En raisonnant en « standards de pouvoirs d’achat » (SPA) pour éliminer l’incidence des niveaux de prix, très variables selon les pays, la différence est divisée par deux : le PIB/h moyen des huit pays n’est plus alors que de 21,5 pour cent inférieur. Mais elle reste sensible, d’autant qu’aucun d’eux ne se hisse au niveau de la moyenne générale de l’U.E (37.600 euros en SPA). Depuis leur adhésion la population de ces huit pays a diminué, passant de 73,5 millions à 71 millions d’habitants. En cause la très faible fécondité dans le pays le plus peuplé, la Pologne, où elle n’est que de 1,29 enfant par femme. Mais la Lituanie est encore plus bas avec 1,27. Des chiffres inférieurs à la moyenne de l’UE (1,46). Cinq pays affichent cependant une fécondité supérieure, comprise entre 1,47 et 1,64, qui est toutefois insuffisante pour assurer le renouvellement des générations, et le solde naturel est désormais partout négatif.
Cette situation se rencontre dans la plupart des autres États membres de l’UE (seuls six d’entre eux présentaient un solde naturel positif en 2023) mais les pays d’Europe centrale se singularisent en rejetant la solution migratoire pour compenser l’évolution défavorable de leurs populations (totales et actives). C’est notamment le cas des quatre pays du groupe de Visegrád créé dès 1991 : Hongrie, Pologne, République tchèque et Slovaquie. Les deux premiers restent totalement opposés à l’immigration, refusant de se soumettre aux mécanismes de solidarité obligatoire de l’UE, tandis que les deux derniers sont aujourd’hui plus ouverts à une coopération européenne. La priorité est donnée à des mesures natalistes conservatrices : ainsi, le 29 avril le Premier ministre hongrois a proposé d’exempter d’impôts, à vie, les mères d’au moins deux enfants (celles de quatre enfants et plus sont déjà exemptées depuis 2020). Le Parlement permet également des inscriptions gratuites à la crèche, des aides au logement ou à l’achat de véhicule pour les familles. Des mesures qui devraient coûter 2,3 milliards d’euros d’ici 2029.
Bastions illibéraux
La Pologne, la Tchéquie et la Hongrie n’ont pas adopté l’euro, au grand dam des entrepreneurs et des touristes. Il s’agit en grande partie d’un choix politique. Juridiquement, ces pays sont tenus d’adopter l’euro dès qu’ils remplissent les critères économiques et juridiques requis (critères de Maastricht), ce qui est le cas, mais ils n’ont pas manifesté de volonté politique forte pour rejoindre la zone euro et n’ont pas pris les mesures nécessaires pour suivre les procédures, notamment l’entrée dans le Mécanisme de change européen (MCE), étape préalable obligatoire pendant laquelle les taux de change des pays candidats sont stabilisés avant d’introduire la monnaie unique.
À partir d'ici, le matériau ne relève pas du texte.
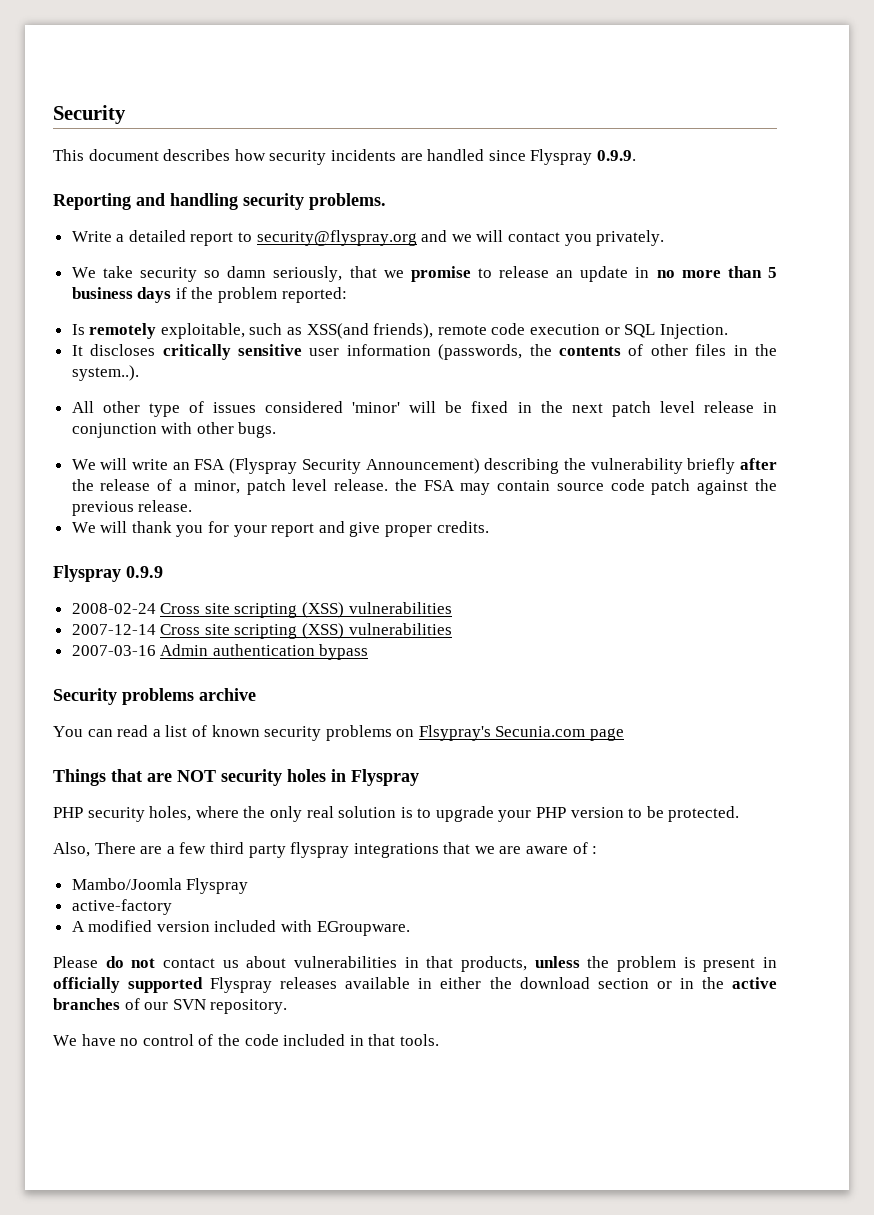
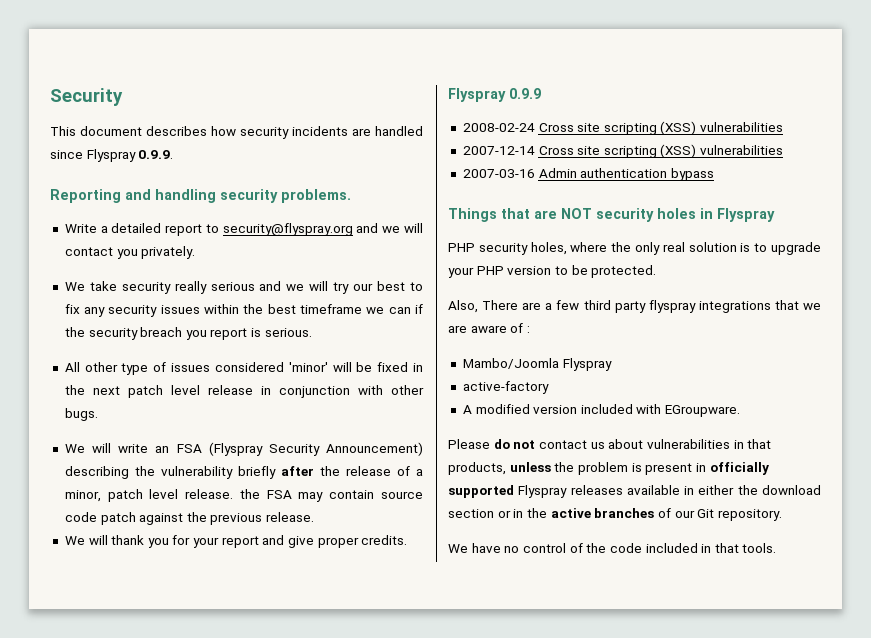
- We take security so damn seriously, that we promise to release an update in no more than 5 business days if the problem reported:
- Is remotely exploitable, such as XSS(and friends), remote code execution or SQL Injection.
- It discloses critically sensitive user information (passwords, the contents of other files in the system..).
+ We take security really serious and we will try our best to fix any security issues within the best timeframe we can if the security breach you report is serious.
- Security problems archive
- You can read a list of known security problems on Flsypray's Secunia.com page
- Please do not contact us about vulnerabilities in that products, unless the problem is present in officially supported Flyspray releases available in either the download section or in the active branches of our SVN repository.
+ Please do not contact us about vulnerabilities in that products, unless the problem is present in officially supported Flyspray releases available in either the download section or in the active branches of our Git repository.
Ces États retardent volontairement leur adhésion, principalement pour des raisons de souveraineté monétaire et de contexte politique national. Avec la Slovaquie et la Roumanie, la Pologne et la Hongrie sont de loin les pays les plus fréquemment qualifiés d’ « illibéraux » en Europe, en raison de réformes structurelles affectant l’équilibre des pouvoirs, l’indépendance de la justice, la liberté des médias et le contrôle politique sur la société civile.